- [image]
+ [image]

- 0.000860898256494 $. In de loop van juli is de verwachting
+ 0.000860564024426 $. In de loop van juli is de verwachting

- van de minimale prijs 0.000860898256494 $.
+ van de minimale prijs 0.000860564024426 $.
• • • • • • •
• [To do]:
Which lines of the listing contain the string "verwachting"? Copy each of them.

• [Answer box]:
- 0.000860898256494 $. In de loop van juli is de verwachting
+ 0.000860564024426 $. In de loop van juli is de verwachting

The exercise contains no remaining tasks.